Владыка снова кивнул:
— Молодец, сын мой. Раз веруешь, то всё, что ты делаешь – с ЕГО ведома.
Он поглядел в потолок, перекрестился, после чего разделся до пояса и лёг на диван. Я поставил рядом с диваном стул, сел. Пропальпировал живот, интересуясь у пациента, где и как болит. Затем решил наконец приступать к лечению как таковому.
— Закройте глаза и расслабьтесь, — сказал я, заметив в его взгляде лёгкую тревогу. — Вы ничего не почувствуете, разве что тепло в том месте, где моя рука будет касаться вашей кожи.
— Господи, спаси и сохрани! — пробормотал пациент, закрывая глаза, снова на всякий случай перекрестившись.

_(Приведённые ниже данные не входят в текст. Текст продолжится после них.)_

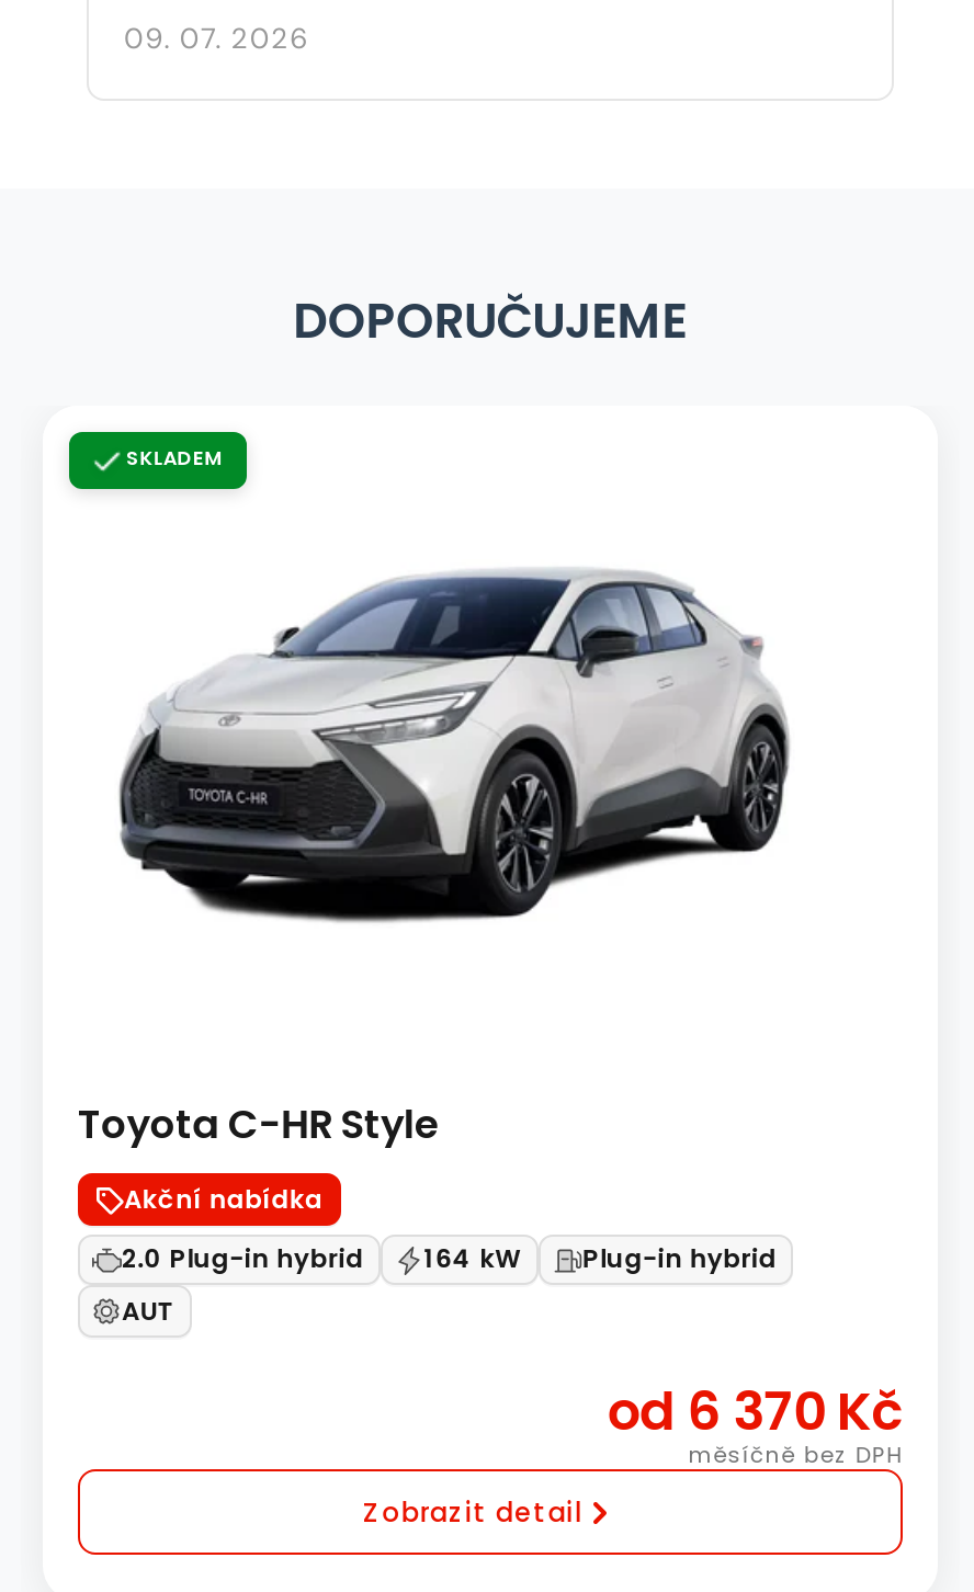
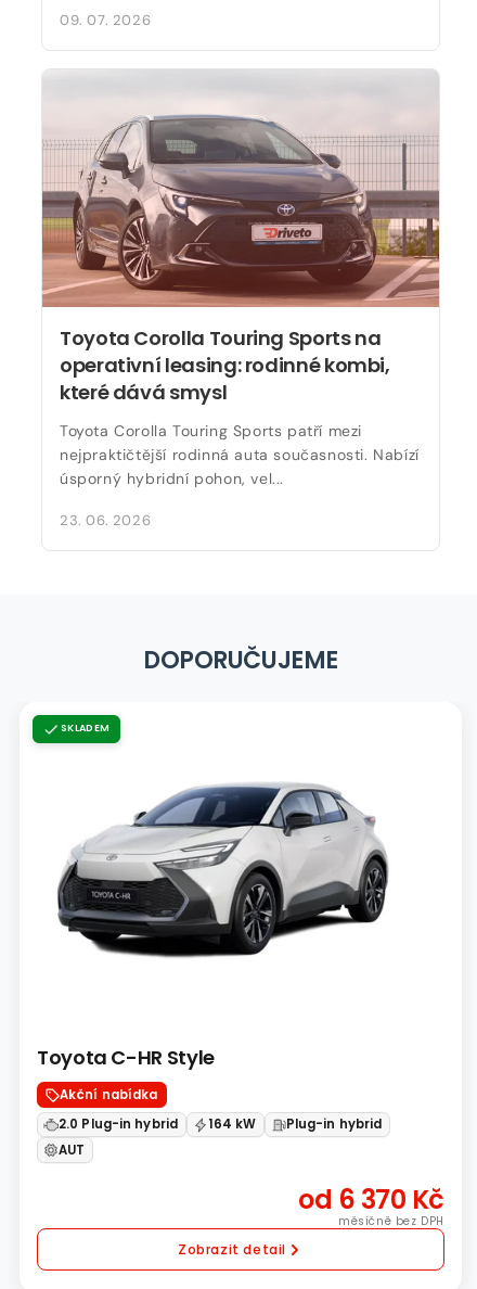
none -> [41,69,440,530] [image] | Toyota Corolla Touring Sports na | operativní leasing: rodinné kombi, | které dává smysl | Toyota Corolla Touring Sports patří mezi | nejpraktičtější rodinná auta současnosti. Nabízí | úsporný hybridní pohon, vel... | 23. 06. 2026

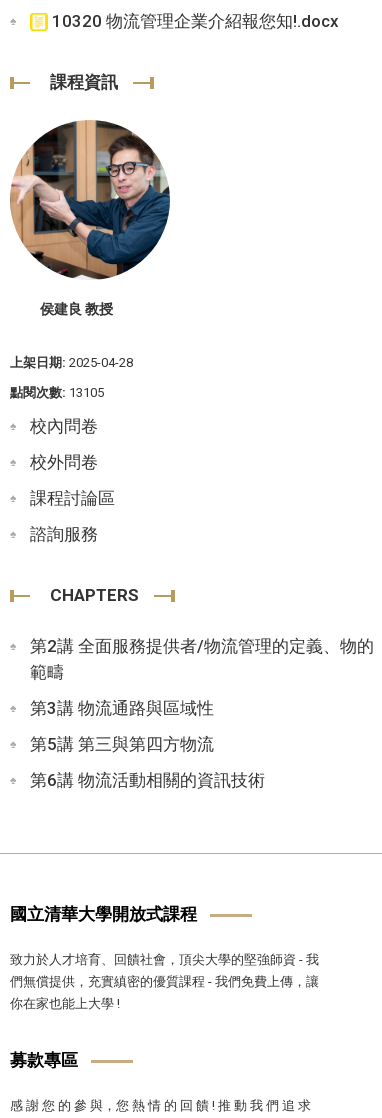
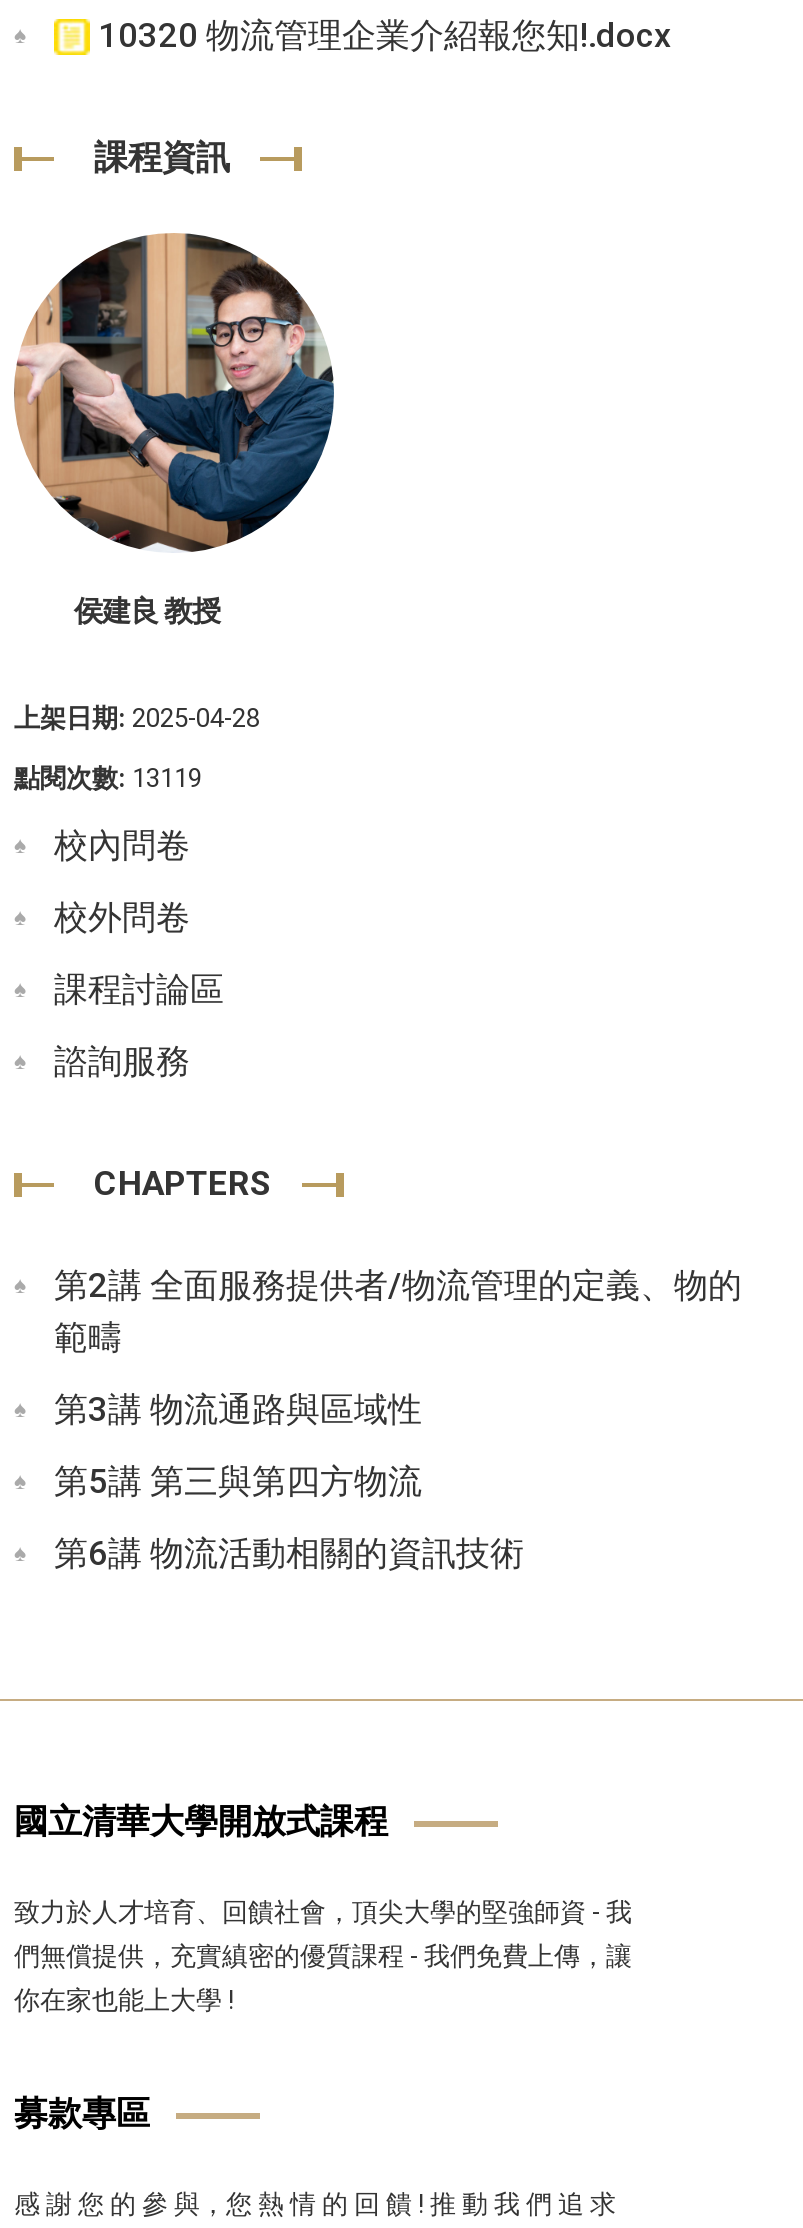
[10,384,104,400] 點閱次數: 13105 -> [14,762,202,792] 點閱次數: 13119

Ну а я по стандартной процедуре активировал браслет, положил правую ладонь на живот чуть выше пупка, начав совершать лёгкие круговые движения, и тоже закрыл глаза… Почти тут же открылся внутренний, сканирующий взгляд, наблюдавший, как светящиеся «паутинки» обволакивают желудок. Оп-па, ничего себе! Похоже, это уже не язва, а рак в начальной стадии! Ну-ка, рассмотрим получше… Точно, никаких сомнений, вон уже и метастазы начали понемногу расползаться. Классическая картина язвенной болезни с элементами, грубо говоря, озлокачествления.